Eating is a pleasurable and satisfying pastime - at least it should be! However, so often it can be a source of guilt, especially for those that are trying to watch their weight or stick to a set of strict 'food rules'. 

 

Most people have favourite foods, and often we are deeply emotionally attached to these foods. Unfortunately when we try to lose weight or follow a certain set of 'food rules', often it is our favourite foods that we try and cut out. This is what makes ‘dieting’ so hard. When we are deprived of our favourite foods, we tend to crave them even more than usual.  When we reach breaking point and give in to the craving, we typically do so with such gusto that we overeat and undo all of our hard work. And even worse, when we do eat these foods, we eat them so fast that we don’t enjoy them and instead of feeling satisfied afterwards, we are overcome with guilt.

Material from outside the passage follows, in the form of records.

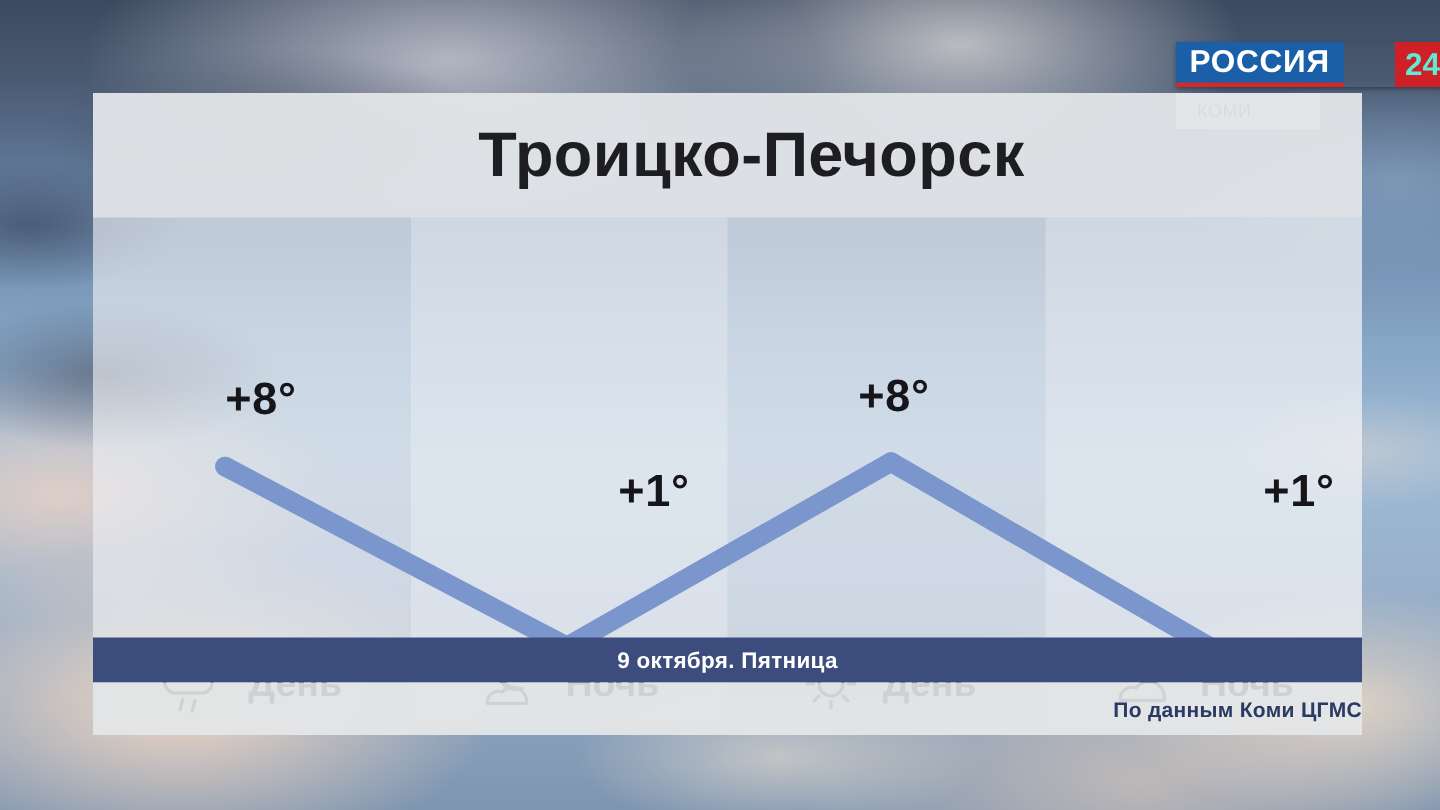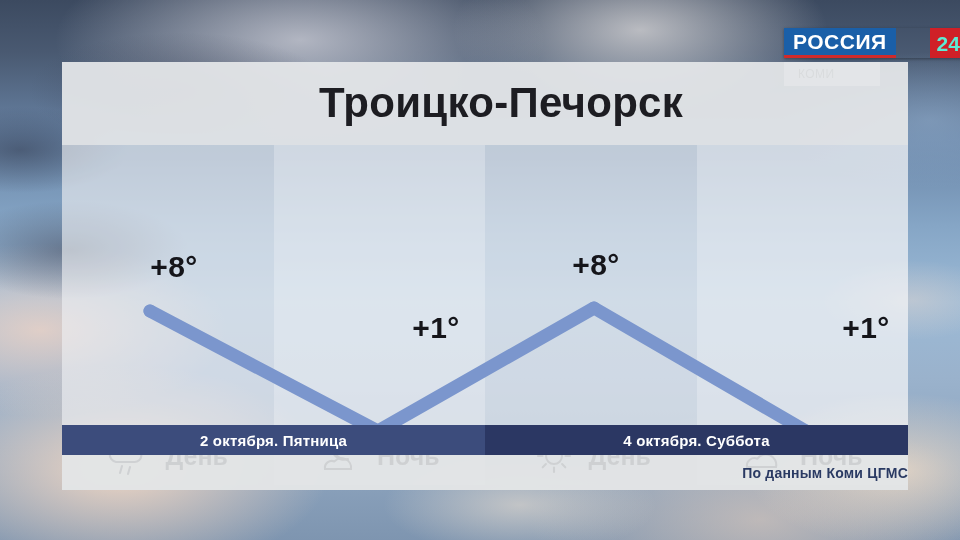--- a/index.html
+++ b/index.html
@@ -187,7 +187,7 @@
   </div>
 
   <div class="datebar">
-    <div class="dateseg d1">2 октября. Пятница</div>
+    <div class="dateseg d1">9 октября. Пятница</div>
     <div class="dateseg d2">4 октября. Суббота</div>
   </div>
 

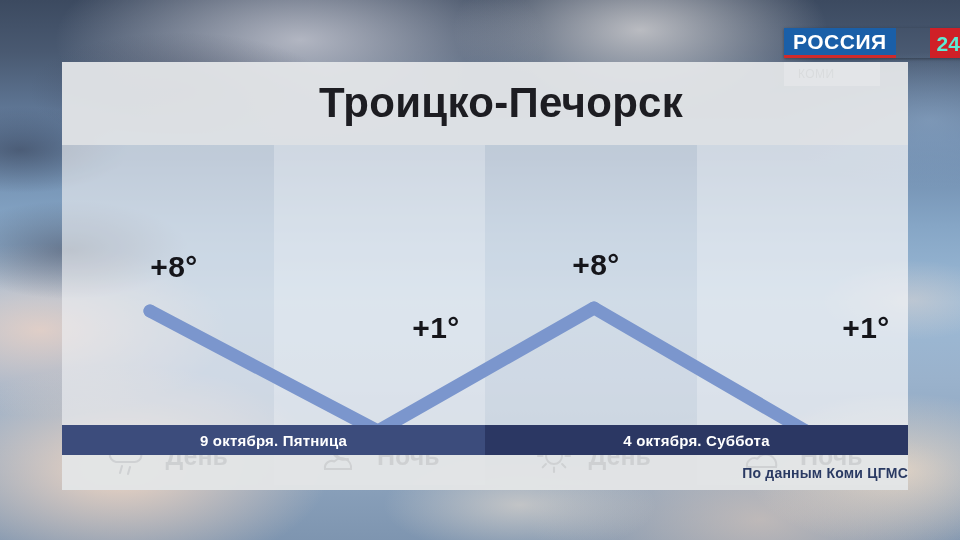--- a/index.html
+++ b/index.html
@@ -188,7 +188,6 @@
 
   <div class="datebar">
     <div class="dateseg d1">9 октября. Пятница</div>
-    <div class="dateseg d2">4 октября. Суббота</div>
   </div>
 
   <div class="footer">

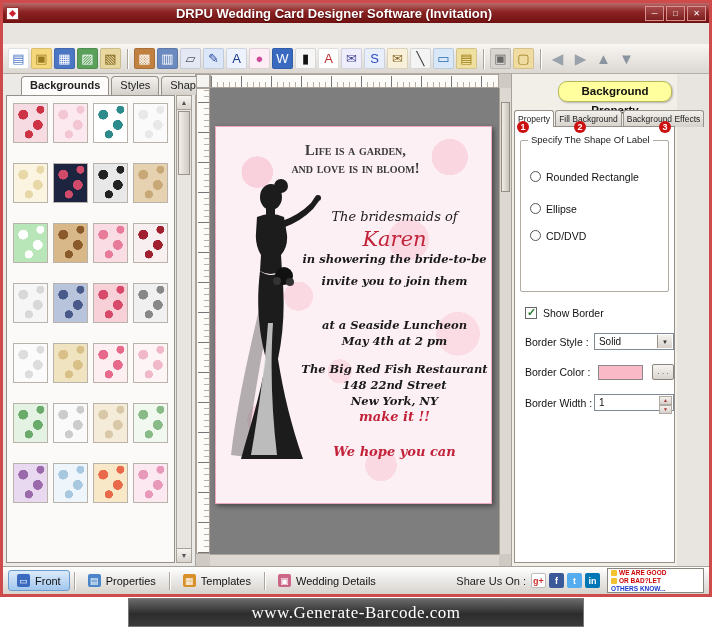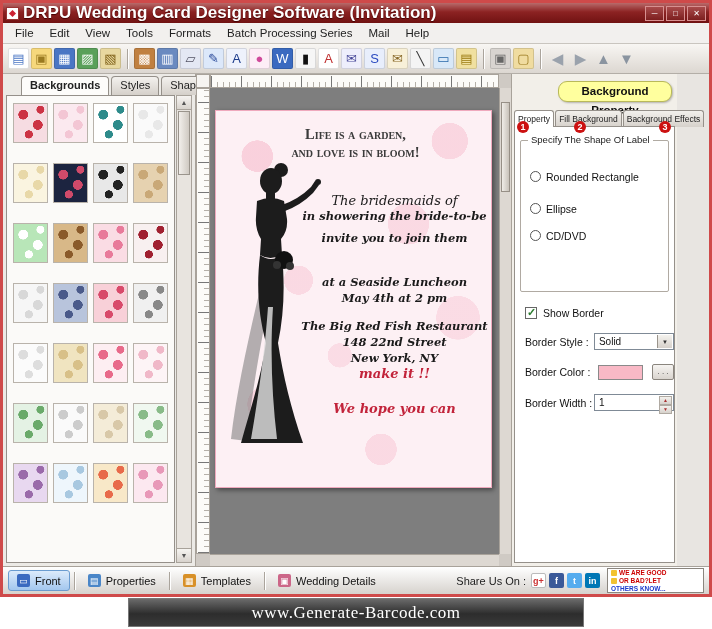--- a/index.html
+++ b/index.html
@@ -22,7 +22,7 @@
     position: relative; margin-right: 4px;
   }
   .app-icon::after { content: ""; position: absolute; inset: 3px; background: #c23; transform: rotate(45deg); }
-  .title { flex: 1; color: #fff; font-size: 17px; font-weight: bold; text-shadow: 0 1px 1px #400; }
+  .title { flex: 1; text-align: center; color: #fff; font-size: 13px; font-weight: bold; text-shadow: 0 1px 1px #400; }
   .win-controls { display: flex; gap: 2px; }
   .win-btn {
     width: 19px; height: 15px; background: linear-gradient(#a94b4b,#7c1e1e);

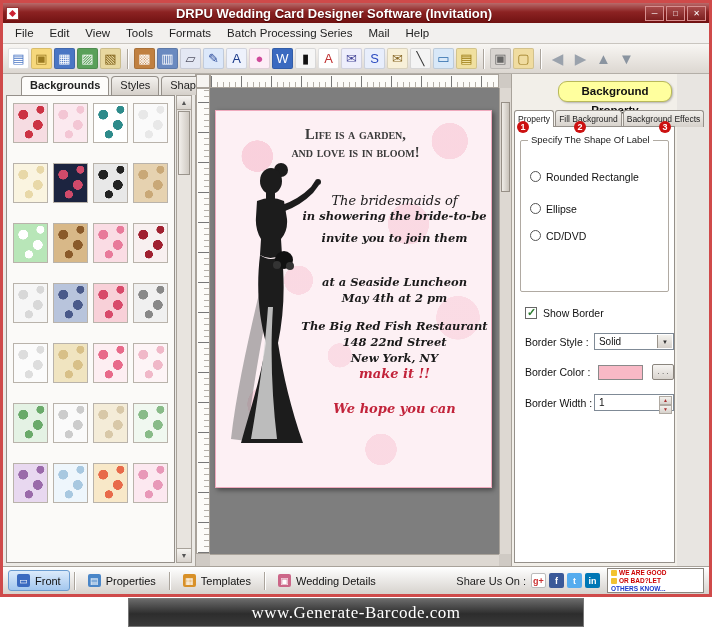--- a/index.html
+++ b/index.html
@@ -220,16 +220,6 @@
     </span>
   </div>
 
-  <div class="menubar">
-    <span class="menu-item">File</span>
-    <span class="menu-item">Edit</span>
-    <span class="menu-item">View</span>
-    <span class="menu-item">Tools</span>
-    <span class="menu-item">Formats</span>
-    <span class="menu-item">Batch Processing Series</span>
-    <span class="menu-item">Mail</span>
-    <span class="menu-item">Help</span>
-  </div>
 
   <div class="toolbar">
       <span class="tb-icon" style="color: rgb(74, 118, 196); background: rgb(255, 255, 255);">▤</span>

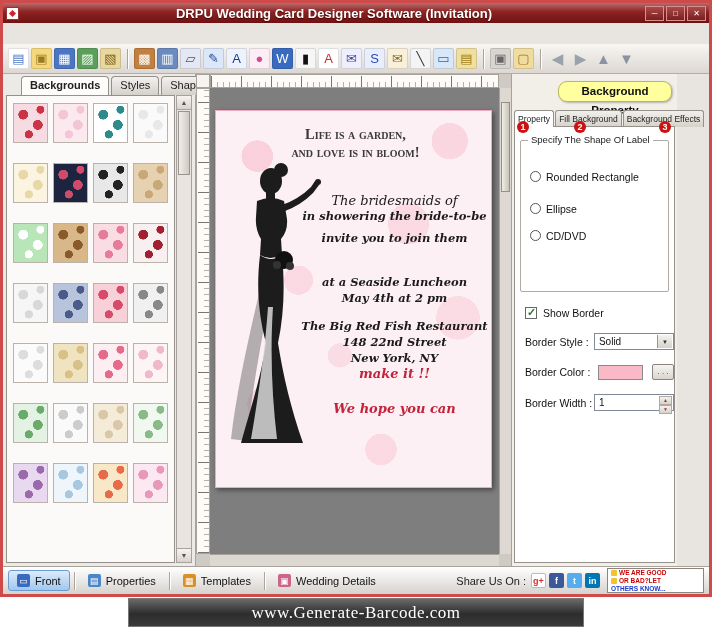--- a/index.html
+++ b/index.html
@@ -100,7 +100,7 @@
   .cv-hscroll { position: absolute; left: 14px; right: 12px; bottom: 0; height: 12px; background: #ddd8d2; border-top: 1px solid #a8a29a; }
   
   .card {
-    position: absolute; left: 5px; top: 22px; width: 277px; height: 378px;
+    position: absolute; left: 5px; top: 38px; width: 277px; height: 378px;
     border: 1px solid #efa9bd; box-shadow: 2px 2px 5px rgba(0,0,0,0.45);
     background:
       radial-gradient(circle 26px at 15% 12%, rgba(246,183,201,.55) 60%, transparent 61%),

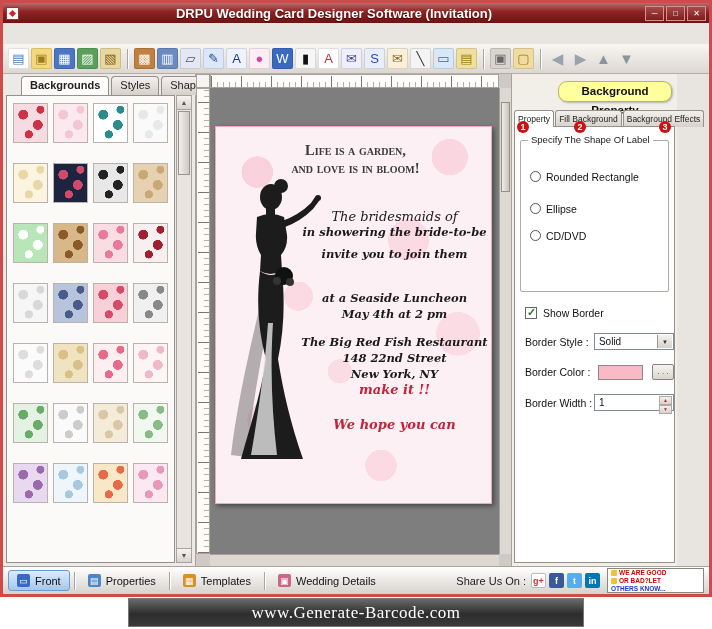--- a/index.html
+++ b/index.html
@@ -326,6 +326,7 @@
           </div>
           <div class="card-body">
             <div class="cb-intro">The bridesmaids of</div>
+            <div class="cb-name">Karen</div>
             <div class="cb-line">in showering the bride-to-be</div>
             <div class="cb-line mt6">invite you to join them</div>
             <div class="cb-line mt14">at a Seaside Luncheon</div>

So, the big question is: How do we eat our favourite foods and lose weight at the same time? 

The answer is allowing these foods in moderation, which requires a skill called mindful eating. Mindful eating is all about savouring and enjoying your favourite foods. Taste more, eat less.

Mindful eating

mindful eating
  1. Get yourself one of your favourite foods. The more decadent the better.
  2. Look at the food. What is the texture like? Look at the edges. Turn the food around and view it from all angles.
  3. Smell the food. Really suck up the smell. How would you describe the aroma?
  4. Bite off a small piece. Don’t chew it straight away- notice how it feels in your mouth. Leave it on your tongue for a bit. Ok, so now you can chew it. Is it crunchy and rough or soft and smooth? Now notice the flavours. How many flavours can you taste? Which are strongest?
  5. Listen. What is the sound of you chewing your favourite food? This sound should be associated with enjoyment.
  6. Swallow the food. As you swallow notice the movement of the muscles in the throat. Most importantly- notice that as you swallow the taste dramatically decreases. This is why we must savour food before swallowing.
  7. Finish the food. SLOWLY. Break between mouthfuls. Truly enjoy it. 
  8. Most people find that if they can eat this way, it is much easier to stop at a small amount, as opposed to binging on the ‘forbidden’ food. 

Have a think about your favourite ‘fattening’ or 'unhealthy' foods- you have probably tried (and failed) to cut these out before. Now you need to change your mindset. Instead of banning these foods entirely, allow yourself to have a small amount of them on a daily basis. For example, if chocolate is your downfall, try having a only few pieces of decadent chocolate everyday. Use mindful eating to savour the chocolate. With time you will notice that the cravings subside, the guilt disappears and the binging ceases. 

Now go forth and truly enjoy your favourite foods- in moderation, of course.